Records contained in a dataset:
——
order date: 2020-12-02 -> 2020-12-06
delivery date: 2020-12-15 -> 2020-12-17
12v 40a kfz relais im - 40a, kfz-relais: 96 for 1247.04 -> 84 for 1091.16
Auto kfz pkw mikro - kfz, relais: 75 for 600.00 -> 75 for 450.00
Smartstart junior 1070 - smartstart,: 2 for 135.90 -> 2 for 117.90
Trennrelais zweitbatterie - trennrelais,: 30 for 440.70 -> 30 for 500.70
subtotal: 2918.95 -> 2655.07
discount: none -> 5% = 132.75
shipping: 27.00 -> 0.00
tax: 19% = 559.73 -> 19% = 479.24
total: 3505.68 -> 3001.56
——
What you will do: Write out exactly the lines from the one containing "12v 40a kfz" through the end of the data, both included. Add nothing else.

Answer section:
12v 40a kfz relais im - 40a, kfz-relais: 96 for 1247.04 -> 84 for 1091.16
Auto kfz pkw mikro - kfz, relais: 75 for 600.00 -> 75 for 450.00
Smartstart junior 1070 - smartstart,: 2 for 135.90 -> 2 for 117.90
Trennrelais zweitbatterie - trennrelais,: 30 for 440.70 -> 30 for 500.70
subtotal: 2918.95 -> 2655.07
discount: none -> 5% = 132.75
shipping: 27.00 -> 0.00
tax: 19% = 559.73 -> 19% = 479.24
total: 3505.68 -> 3001.56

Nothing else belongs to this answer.